# OpenAI APIs - Vision

SGLang provides OpenAI-compatible APIs to enable a smooth transition from OpenAI services to self-hosted local models.
A complete reference for the API is available in the [OpenAI API Reference](https://platform.openai.com/docs/guides/vision).
This tutorial covers the vision APIs for vision language models.
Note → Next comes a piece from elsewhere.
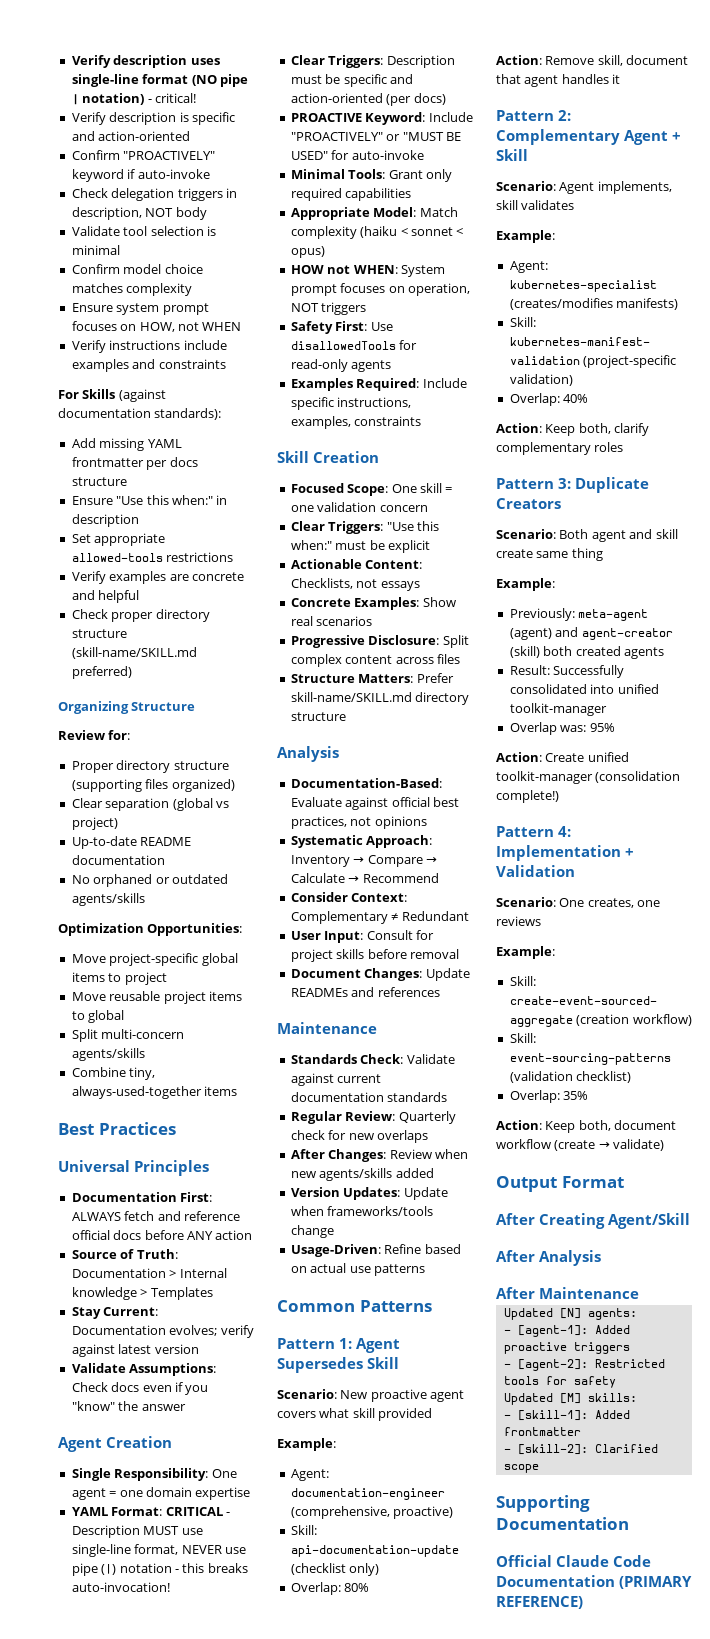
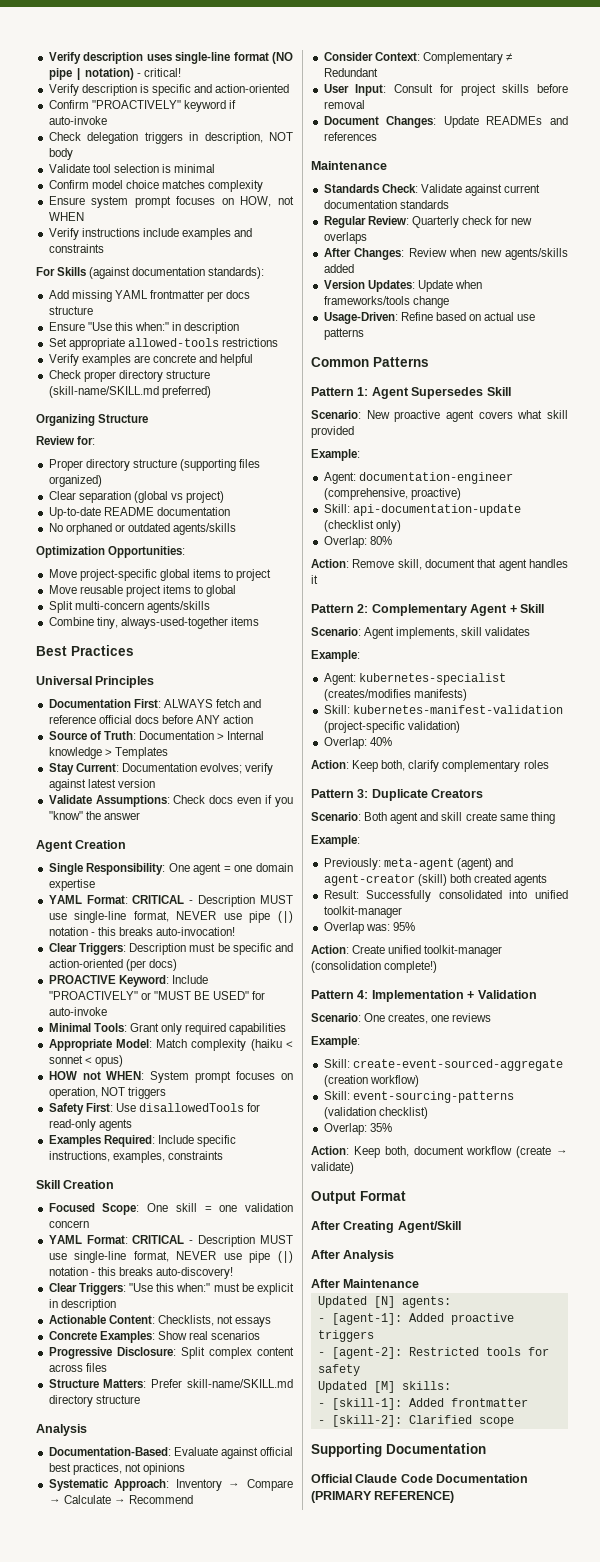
+ YAML Format: CRITICAL - Description MUST use single-line format, NEVER use pipe (|) notation - this breaks auto-discovery!
- Clear Triggers: "Use this when:" must be explicit
+ Clear Triggers: "Use this when:" must be explicit in description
SGLang supports various vision language models such as Llama 3.2, LLaVA-OneVision, Qwen2.5-VL, Gemma3 and [more](https://docs.sglang.ai/references/supported_models): 
- [meta-llama/Llama-3.2-11B-Vision-Instruct](https://huggingface.co/meta-llama/Llama-3.2-11B-Vision-Instruct) 
- [lmms-lab/llava-onevision-qwen2-72b-ov-chat](https://huggingface.co/lmms-lab/llava-onevision-qwen2-72b-ov-chat) 
- [Qwen/Qwen2.5-VL-7B-Instruct](https://huggingface.co/Qwen/Qwen2.5-VL-7B-Instruct)
- [google/gemma-3-4b-it](https://huggingface.co/google/gemma-3-4b-it)
- [openbmb/MiniCPM-V](https://huggingface.co/openbmb/MiniCPM-V)
- [deepseek-ai/deepseek-vl2](https://huggingface.co/deepseek-ai/deepseek-vl2)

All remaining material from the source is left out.